Маленькая Гизела сначала боязливо забилась в угол, но вскоре на личике ее
появилось выражение смелости и негодования. Она ничего не сделала дурного, а
ее ни с того ни с сего осмеливаются наказывать! В своем детском неведении
она нисколько не подозревала, что в приказаниях слепой заключалась
непримиримая ненависть, вражда и смерть, - она чувствовала лишь, что с нею
обращаются так, как никогда, может быть, в жизни еще никто не обращался.
- Ты должен подождать, Пус, пока мы приедем в Аренсберг, - проговорила
она, отнимая у кота молоко, поставленное Юттой на пол.
Затем она стала одеваться, и когда Ютта вернулась в комнату, кот был уже
у нее на руках.
- Я лучше уйду отсюда и буду просить папа оставить меня в карете с
госпожой Гербек, - вскричала девочка, бросая вызывающий взгляд на слепую.
Но, казалось, слепая уже все забыла и не помышляет о случившемся. Еще
неподвижнее сидела она, обратив голову к той двери, которая вела в галерею.
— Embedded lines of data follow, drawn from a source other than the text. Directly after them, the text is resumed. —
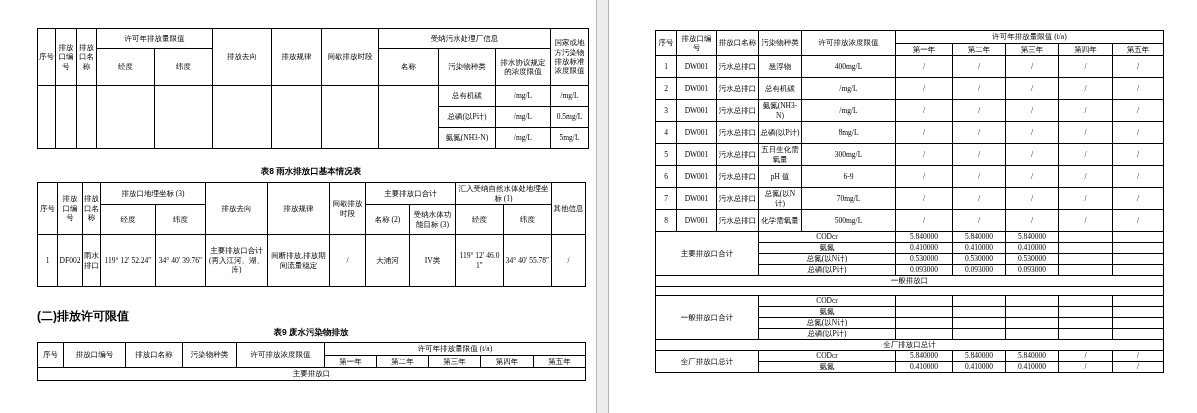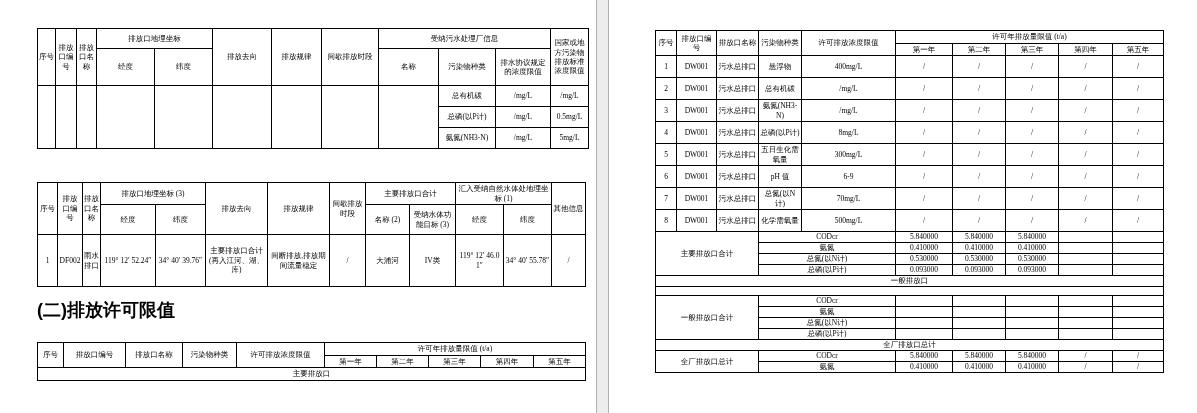"排放口地理坐标" td { text: 排放口地理坐标 -> 许可年排放量限值 }
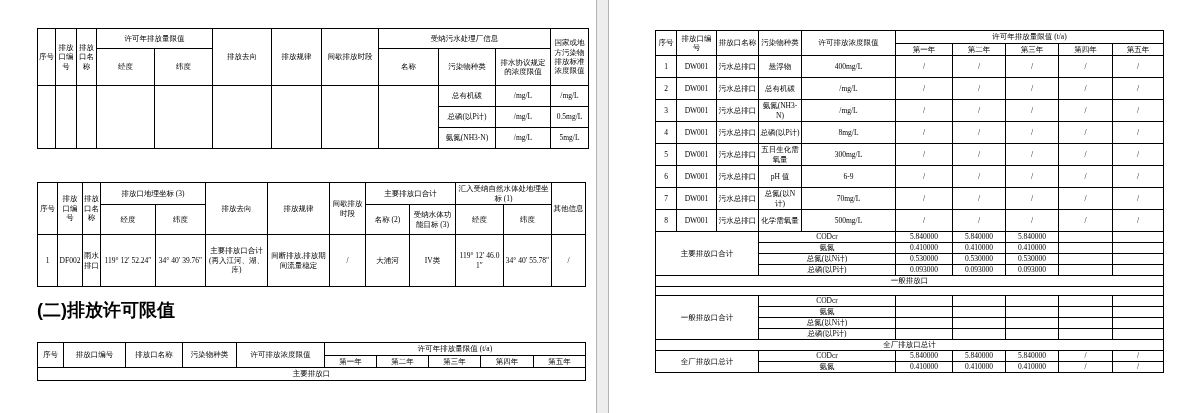"表8 雨水排放口基本情况表" div.tbl-title { html: none -> <div>表8 雨水排放口基本情况表</div> }
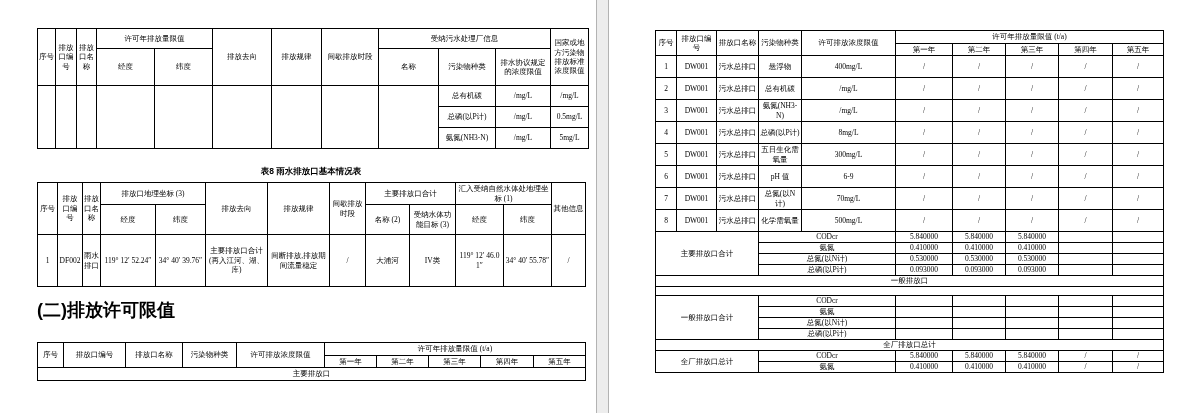"(二)排放许可限值" .heading { font-size: 18px -> 12px; top: 298px -> 308px }
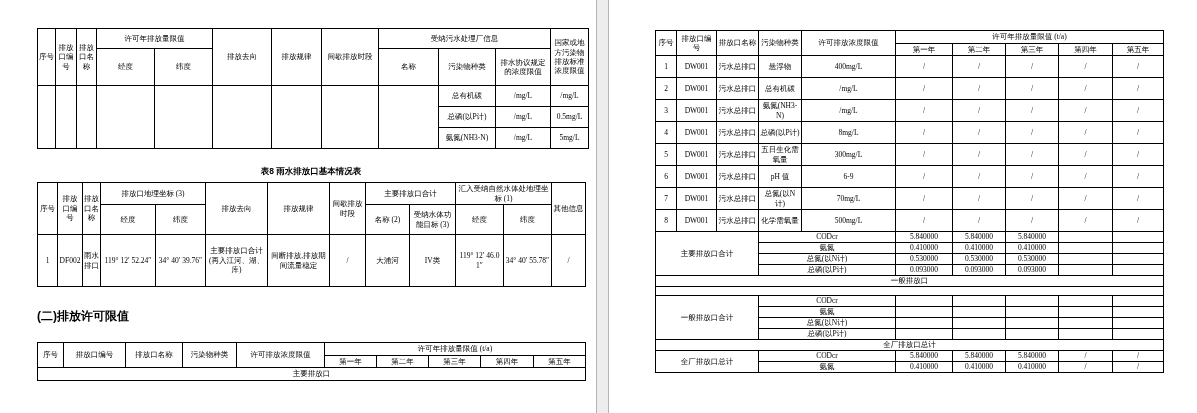"表9 废水污染物排放" div.tbl-title { html: none -> <div>表9 废水污染物排放</div> }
Это была не живая фигура, а скорее статуя, отлитая из металла. Но чем
безжизненнее была поза, тем оживленнее казалось ее лицо. Может быть,
мужчина, который в эту минуту такой твердою и уверенной поступью шел по
галерее и таким высокомерным тоном обращался к Зиверту, не переступил бы
порога этой двери, если бы мог видеть эту женскую фигуру, каждая черта лица
которой дышала непримиримой ненавистью и неумолимой местью, тем более
сильными, что они уже много лет таились в глубине ее души.
Дверь отворилась.
На пороге появилась дама. Ее полное, красивое лицо носило еще следы
тревоги; оно было бледно. Наряд также несколько помялся. Но, как истая
светская женщина, она самоуверенно вошла в комнату с обязательной улыбкой на
устах.
Ютта поклонилась ей боязливо; при этом взор ее с беспокойством устремлен
был на мать, не выходившую из неподвижности. На дворе свистела метель.
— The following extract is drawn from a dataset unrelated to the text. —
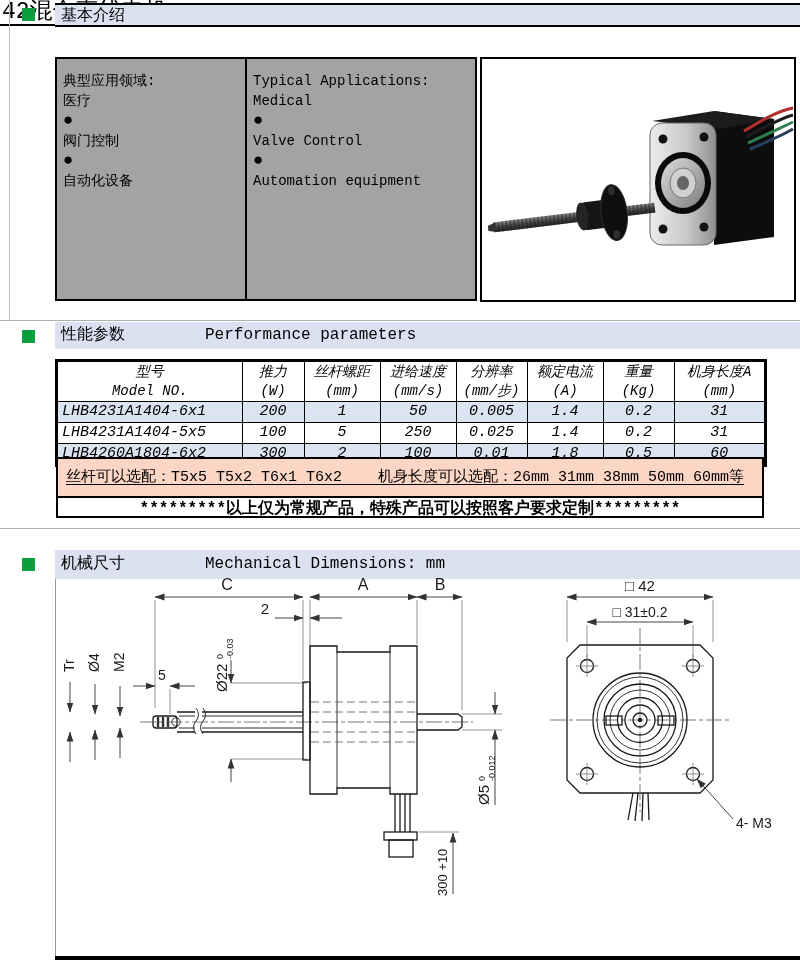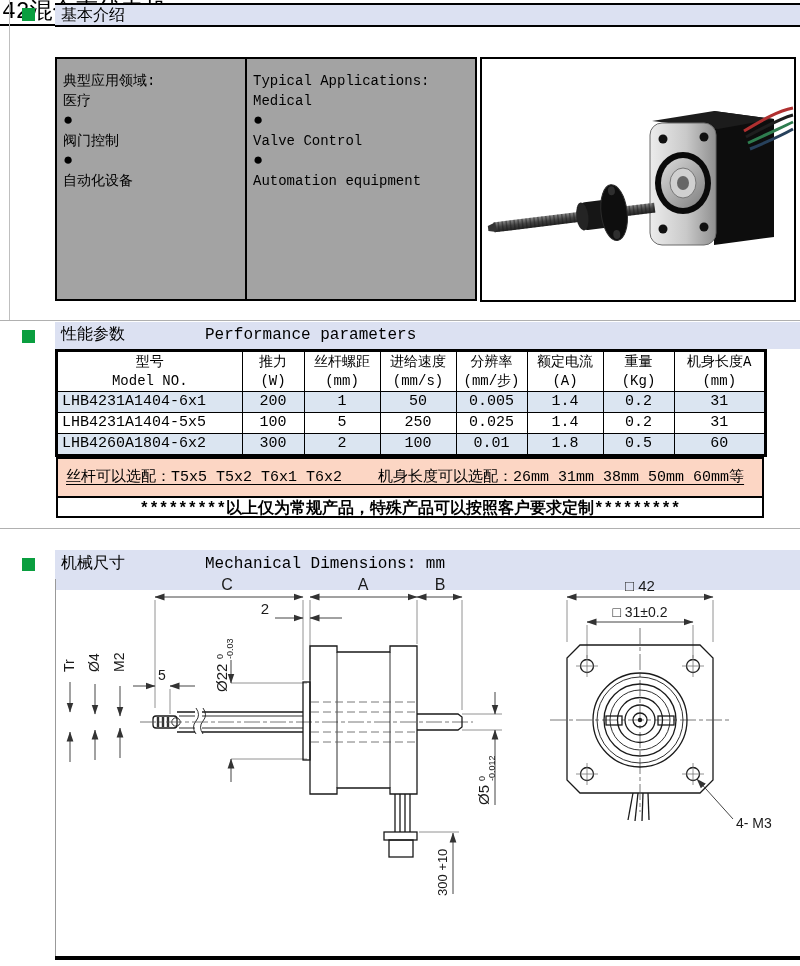"型号" #perf-table { font-style: none -> italic; top: 350px -> 360px }
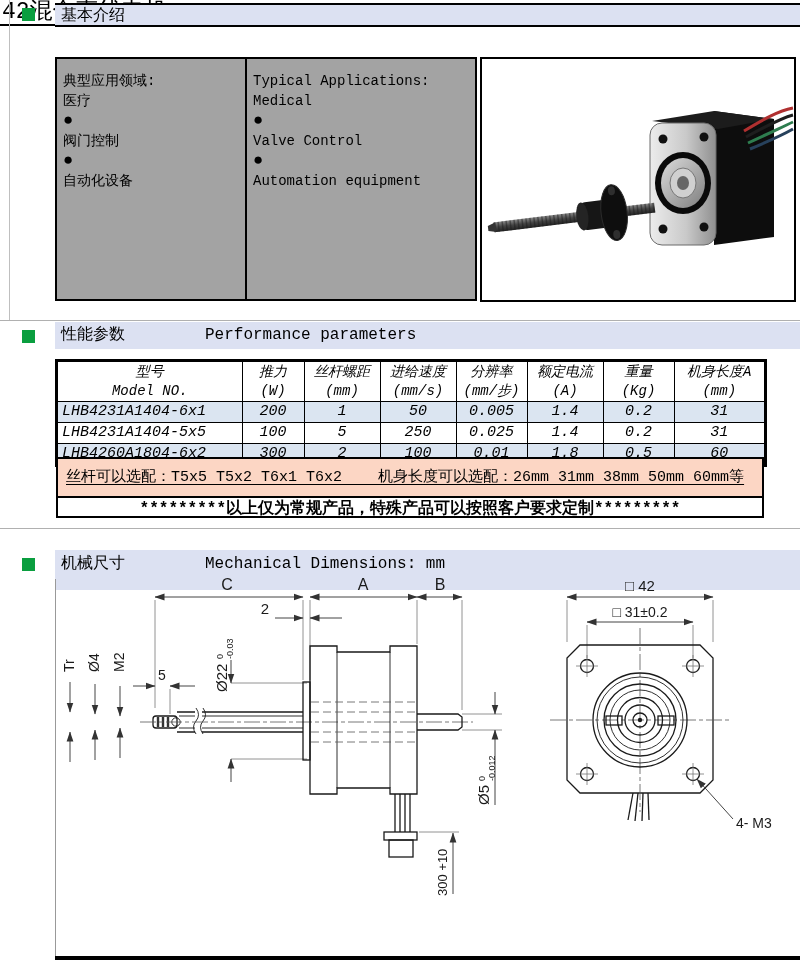"机械尺寸" #sec3-header { height: 40px -> 29px }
Молодой девушке казалось, точно целая грозовая туча должна была разразиться
сейчас над нею.
Через отворенную дверь ей было видно, как незнакомый господин шел по
галерее в сопровождении Зиверта, который держал фонарь. Никогда лицо старого
солдата не выражало столько враждебности и неприязни, как в эту минуту.
Несмотря на внутреннее беспокойство, она чувствовала неописуемую досаду на
то, как старый слуга посмел корчить такую неучтивую, дерзкую мину перед
столь важным и, по всему вероятию, знатным господином!
Господин вошел в комнату, Он взял за руку маленькую Гизелу, которая
бросилась к нему навстречу. Не обращая внимания на то, что ребенок, видимо,
о чем-то настоятельно просил его, он шел далее, желая, наконец,
представиться по всем правилам приличия.
Но в эту минуту слепая, как бы наэлектризованная, быстро поднялась с
кресла. Она протянула руку, словно желая отстранить от себя приближавшегося
гостя.
Вырвавшиеся наружу столь долго сдерживаемые чувства, придавая этому
немощному, почти полуживому существу кажущуюся самостоятельность, облекали
ее в то же время какой-то сверхъестественностью.
- Ни шагу более, барон Флери! - произнесла она повелительным тоном. -
Известно ли вам, чей порог вы переступили, и должна ли я вам объяснить, что
в этом доме места для вас нет?!
И этот старческий голос способен был на такую выразительность!
Неописуемое, уничтожающее презрение звучало в каждом слове этой речи.